Eugene Nelson and Helen Lee Worthing, 1929.

Nelson and Worthing, 1929

Most accounts of Nelson and Worthing’s relationship say that they met in April 1927, when he was called to treat her after she was assaulted by a stranger in her home. The Los Angeles Times said in its report on the incident, however, that Worthing had been “confined to her bed due to a nervous breakdown and was under the care of Dr. Eugene Nelson.” In a reminiscence that was published in Ebony magazine in 1952, after her death, Worthing wrote that they met when her maid called him after she fell ill following a party during the filming of The Swan, which was released in February 1925.*** Given that this was just a few months after the account in the Messenger of Nelson’s apparently happy domestic life, it may have suited Nelson and Worthing to give the impression that they met later.

Helen Lee Worthing

Los Angeles Times, April 16, 1927

Newspapers all over the country ran stories about the attack. Worthing said she had been awakened in her bedroom at 10:30 p.m. and gotten up to turn the light. She didn’t remember anything after that until her maid, May Roziner, found her unconscious, lying in a pool of blood with her nose broken and a tooth knocked out. Nothing was stolen. “Owing to its unusual character, [the incident] was not reported to the police,” the Los Angeles Times said. Roziner later claimed that she had seen a strange man lurking about the Worthing bungalow, which, the papers reported (helpfully to future intruders), was located at 6823 Iris Circle, Hollywood. There was a skeptical tone to some of the newspaper accounts, but no one pointed out that this was exactly the type of situation in which you would call the police or otherwise called Worthing’s bluff on this bogus-sounding story.

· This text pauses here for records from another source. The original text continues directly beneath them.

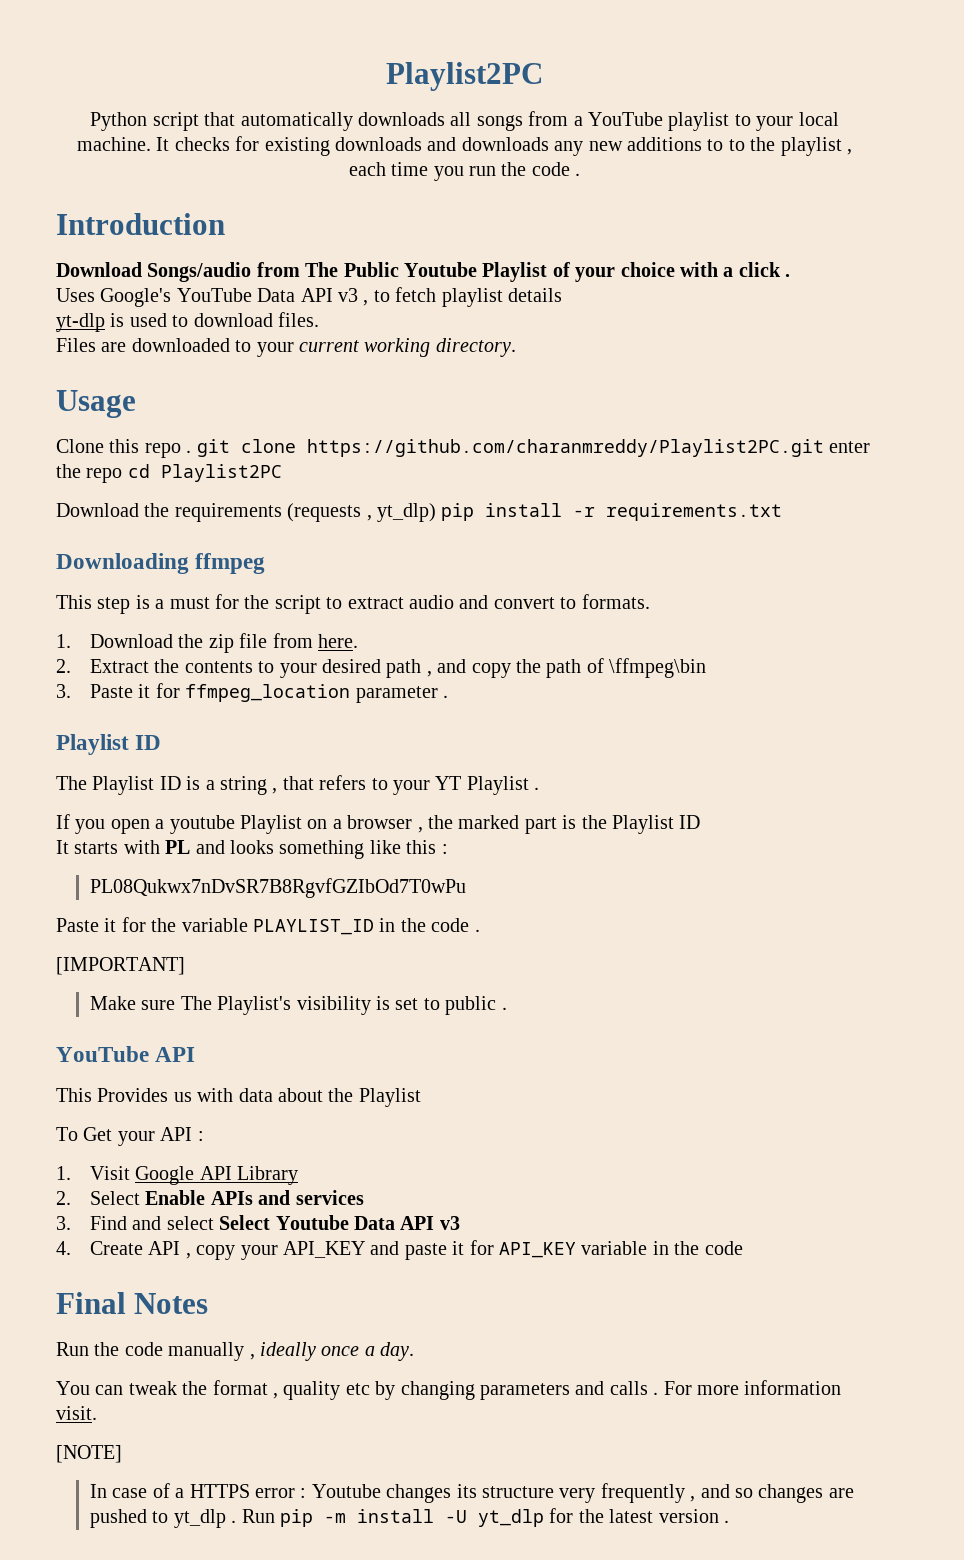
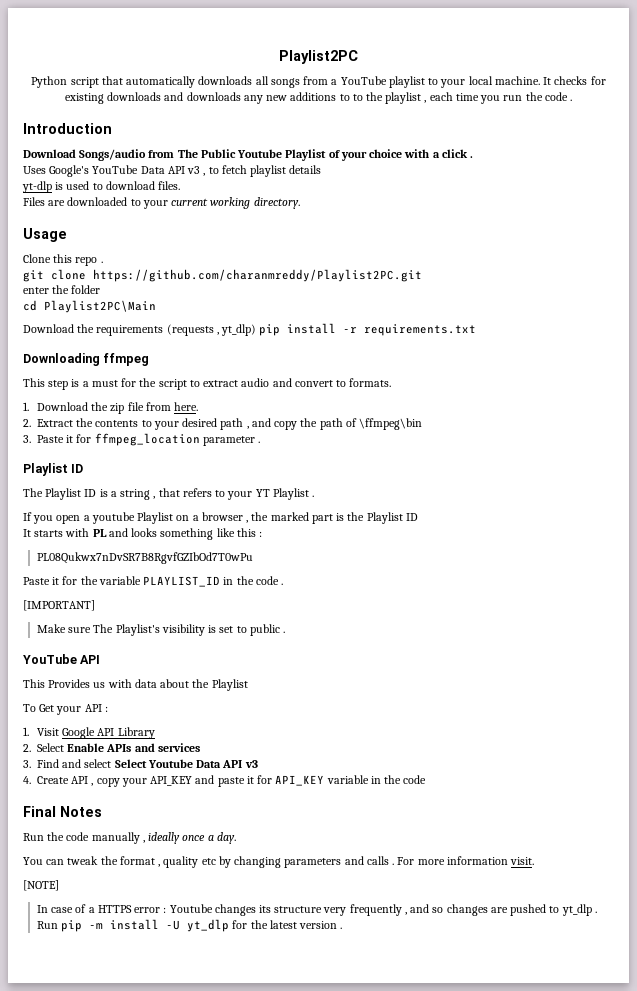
- Clone this repo . git clone https://github.com/charanmreddy/Playlist2PC.git enter the repo cd Playlist2PC
+ Clone this repo .
+ git clone https://github.com/charanmreddy/Playlist2PC.git
+ enter the folder
+ cd Playlist2PC\Main

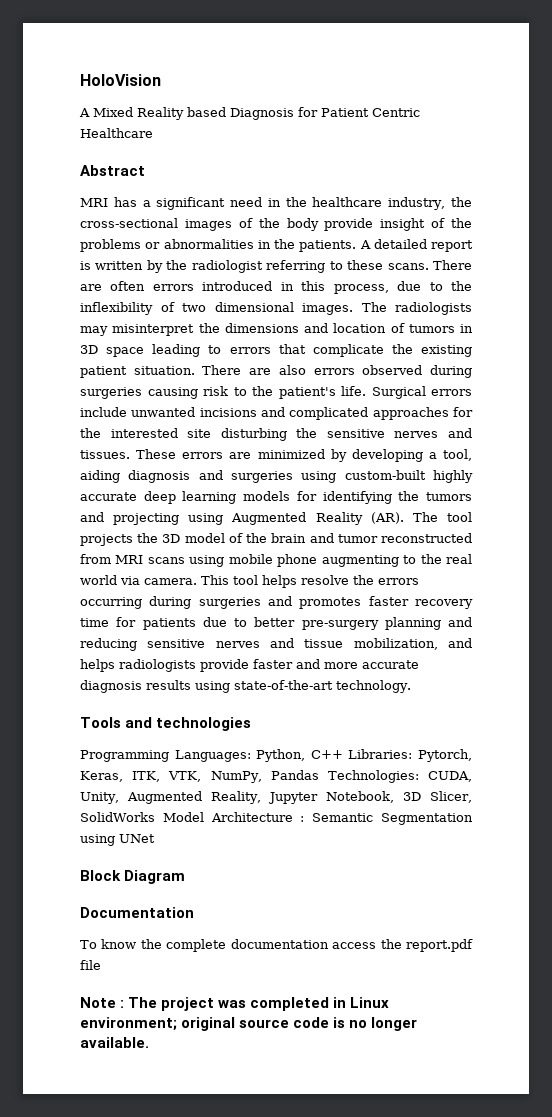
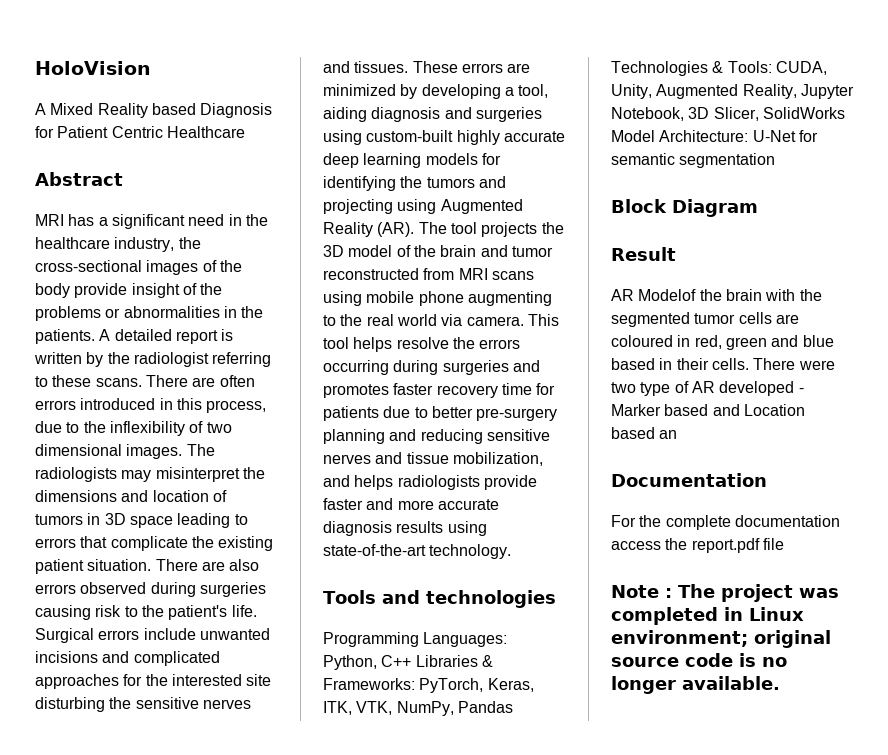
- Programming Languages: Python, C++ Libraries: Pytorch, Keras, ITK, VTK, NumPy, Pandas Technologies: CUDA, Unity, Augmented Reality, Jupyter Notebook, 3D Slicer, SolidWorks Model Architecture : Semantic Segmentation using UNet
+ Programming Languages: Python, C++ Libraries & Frameworks: PyTorch, Keras, ITK, VTK, NumPy, Pandas Technologies & Tools: CUDA, Unity, Augmented Reality, Jupyter Notebook, 3D Slicer, SolidWorks Model Architecture: U-Net for semantic segmentation
  Block Diagram
+ Result
+ AR Modelof the brain with the segmented tumor cells are coloured in red, green and blue based in their cells. There were two type of AR developed - Marker based and Location based an
- To know the complete documentation access the report.pdf file
+ For the complete documentation access the report.pdf file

New York Times headline, Burglar Hits Actress.

New York Times, April 17, 1927

So what did happen? One possibility is that Worthing fell while intoxicated. The Los Angeles Times reported that “at a consultation of Dr. Nelson with other physicians…it was decided that her injuries could not have been due to a fall caused by a sudden lapse of consciousness, and that she must have been attacked,” suggesting that Nelson was trying to forestall rumors of a drunken fall.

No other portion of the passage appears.